My Beetle is a Super Beetle but this says 1200


----------



## 6603 (Aug 26, 2004)

drekat said:


> would this be the one Im looking for? http://www.amazon.com/Beetle-Karman...7297/ref=sr_1_1?ie=UTF8&qid=1302877277&sr=8-1
> My Beetle is a Super Beetle but this says 1200


Yes, I have a copy and they cover supers in there as well. some repairs are the same then when it differentiates it branches off to your specific model.


----------



## JDII (Apr 1, 2011)

I looked at it before I went off to work.


----------



## wahlers (Jan 13, 2006)

I finished welding in the pans and painted the seam sealer on. :thumbup:


----------



## cold16v (Sep 12, 2005)

Washed the pollen off the windshield, added some oil and drove it all around. Yesterday was the first day I had driven it pretty much all winter. I popped a fuel line at a mini-mall, but my pal brought me some. I forgot how much I love to drive my Beetle.


----------



## w00ht (Mar 25, 2004)

Took it to a car show on base.


----------



## Padfan1 (May 15, 2001)

Sat I ran out of gas...


----------



## drekat (Apr 15, 2011)

I dropped her off to get an inspection. Man there are alot of rules and hoops you need to jump through when you bring a car from the USA to Canada


----------



## 6603 (Aug 26, 2004)

Replaced Master cylinder. How do you all bench bleed your mc?


----------



## drekat (Apr 15, 2011)

I changed the oil and replaced the wiper blades


----------



## justandy (Apr 6, 2011)

i have build it up thru the weekend. it was in part sins i had to much plans  but tomorrow im gone ride it for the first time this year.

then its going to inspection and slammed down to det earth again 

the car dont like to be up in the sky 

old volkswagens dont die, they just gets lower


----------



## w00ht (Mar 25, 2004)

justandy said:


> i have build it up thru the weekend. it was in part sins i had to much plans  but tomorrow im gone ride it for the first time this year.
> 
> then its going to inspection and slammed down to det earth again
> 
> ...


I know you guys taxed like crazy for big horsepower mods and what not, but what about being ultra low and stuff? do the cops hassle you for being too low?


----------



## justandy (Apr 6, 2011)

the cops dont like cars with a lot of horsepower or low cars. on my car the front beam is 2" over the ground, but ive been lucky, havent been stopped yet 

and my car is static no airbags


----------



## 6603 (Aug 26, 2004)

Compression check. All cylinders within 10psi 110-120. Don't know if that's good or bad? 

Replaced plugs. Valve and timing mañana.


----------



## 6603 (Aug 26, 2004)

I'm On a roll!

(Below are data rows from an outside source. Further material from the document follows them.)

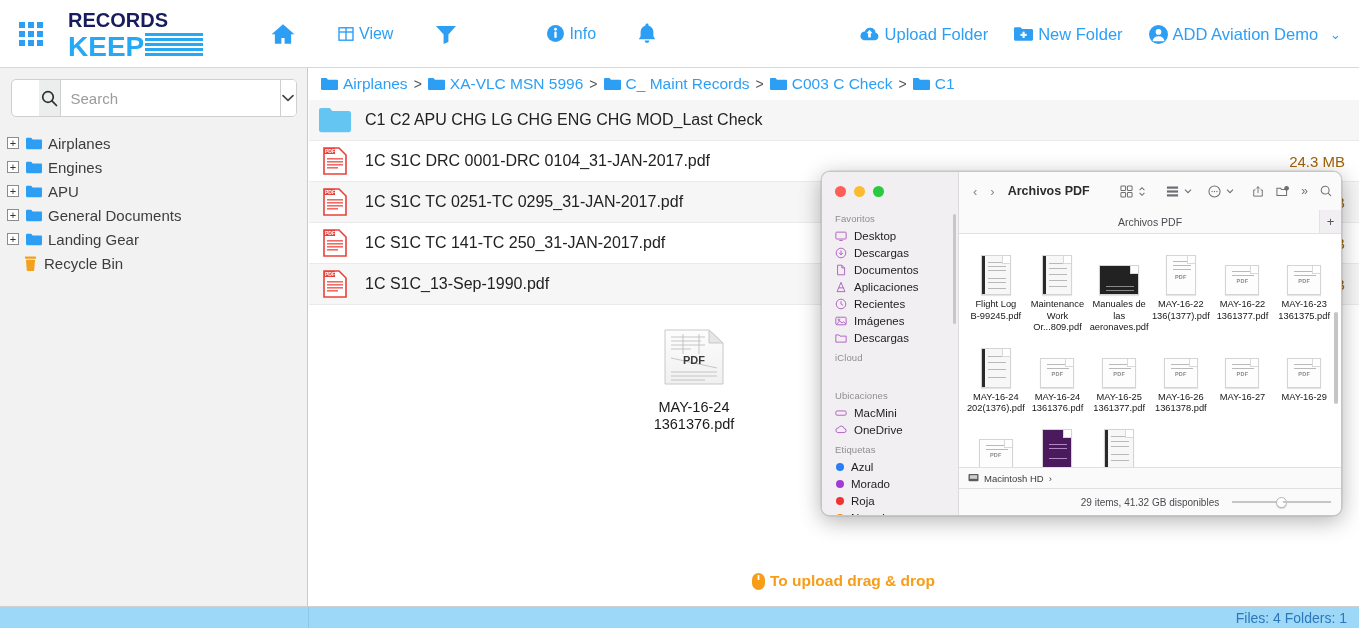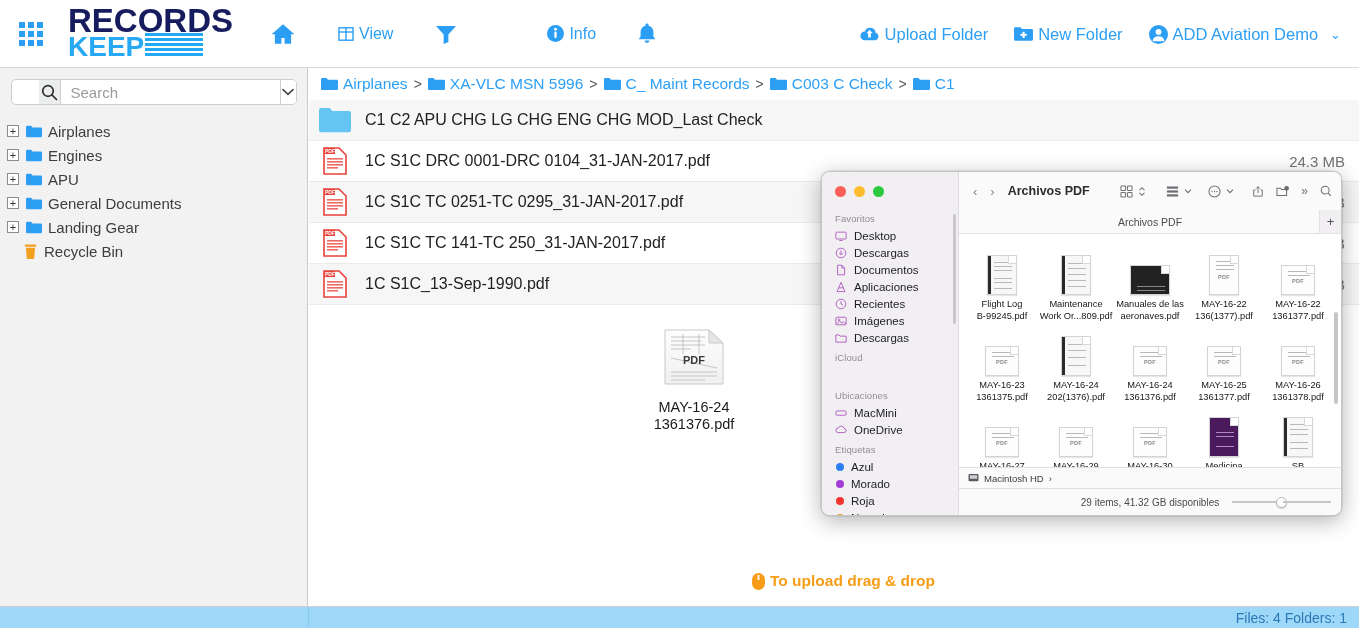"RECORDS" .logo .l1 { font-size: 33px -> 20px }
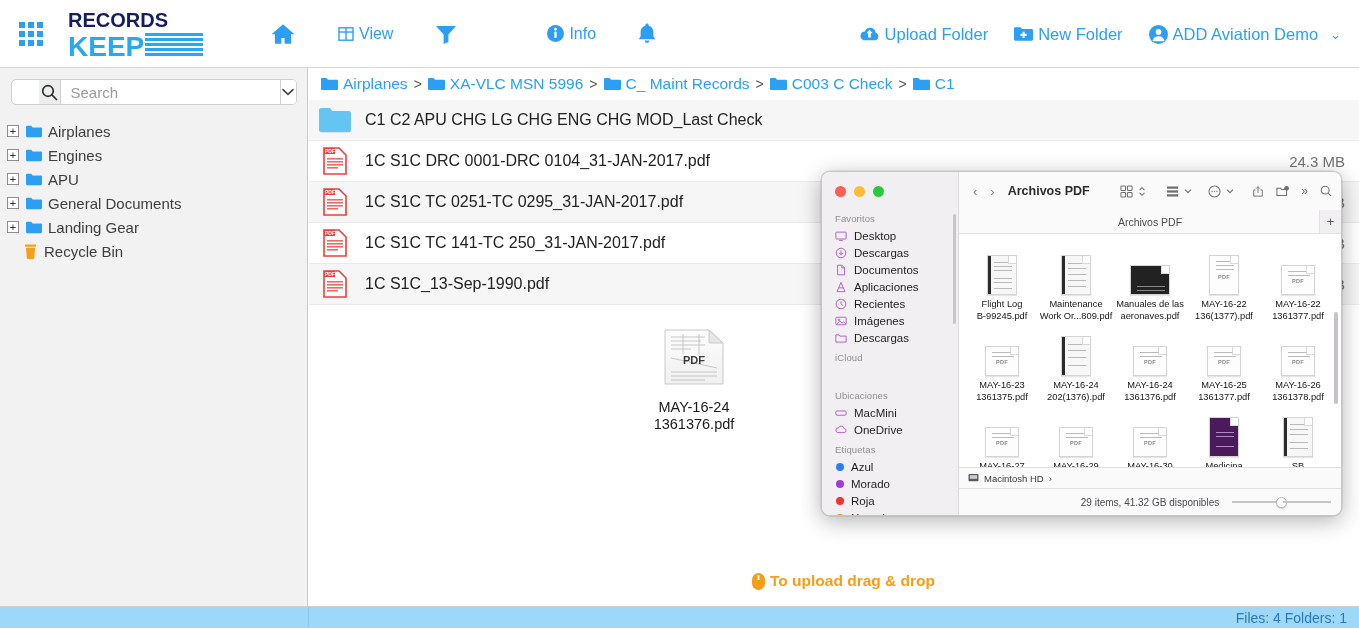"Search" .search-wrap { height: 26px -> 38px }
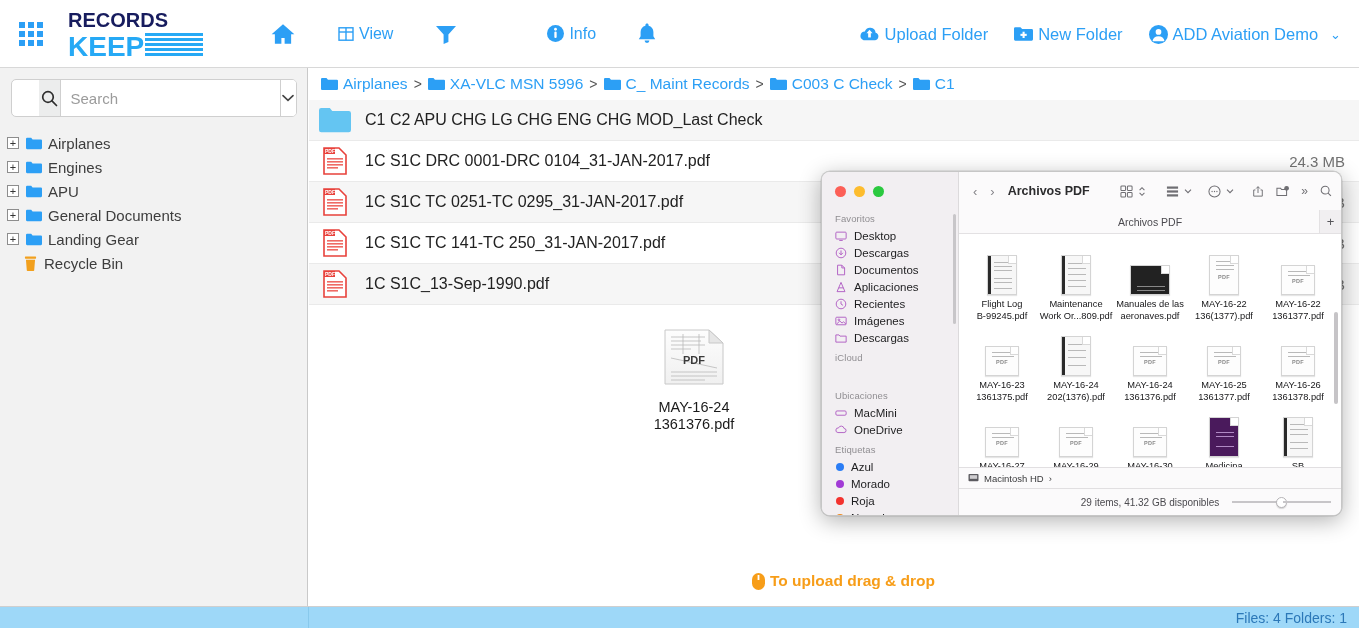"24.3 MB" .file-row .fsize { color: #737373 -> #a16207 }
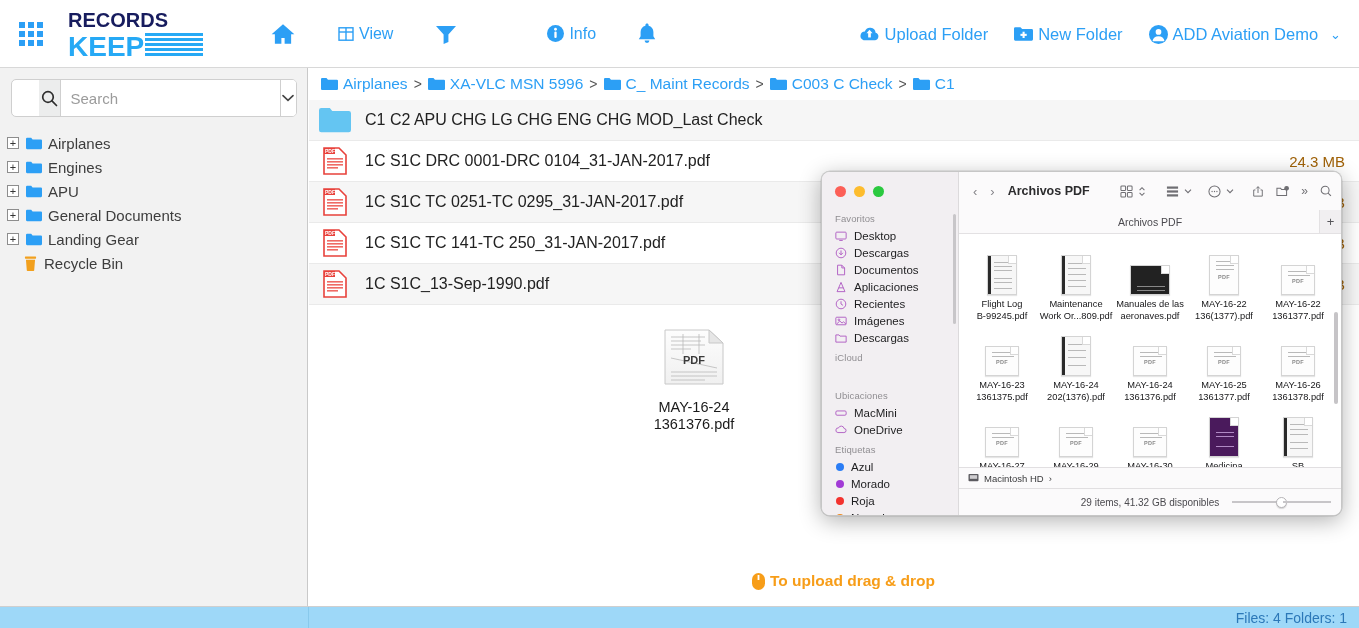"Flight Log" .fgrid { grid-template-columns: repeat(5, 1fr) -> repeat(6, 1fr) }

Valves adjusted, timing, points. Oil change tomorrow, and no more maintenance for awhile. May do my axle boots.


----------



## redub (Sep 30, 2001)

just finished replacing all the door/window seals/felts on both front doors.. just a little more fresh to death :wave:


----------



## JDII (Apr 1, 2011)

Drove it to work and then cruised a bit. Then took it home washed it and put it in the garage. Looks like rain the next few days around here.


----------



## tekameleon (Mar 30, 2003)

washed, waxed, and buffed her up. then took her to her first 'show' - Airriders Season Opener '11, Edmonton, AB.


----------



## Curt_pnw (Nov 27, 2005)

Looked at them. Might work on the red square today since it's nice out.


----------



## cdub58 (Sep 26, 2006)

Started to bring back the original paint on my 60 semaphore


----------



## drekat (Apr 15, 2011)

I took mine to work for the first time ever


----------



## tekameleon (Mar 30, 2003)

learned how to replace the generator belt on the side of the highway.... and once I got home replaced the various hoses that the old belt took out when it snapped. :thumbup:


----------



## justandy (Apr 6, 2011)

i got a hold in a working helphos search light for 75$. cant complain about that


----------



## cold16v (Sep 12, 2005)

Narrowed the front beam 4 inches and was told by a couple alignment shops there was no way they'd be able to align it. So the search continues.


----------



## GEETi (Jun 30, 1999)

cold16v said:


> Narrowed the front beam 4 inches and was told by a couple alignment shops there was no way they'd be able to align it. So the search continues.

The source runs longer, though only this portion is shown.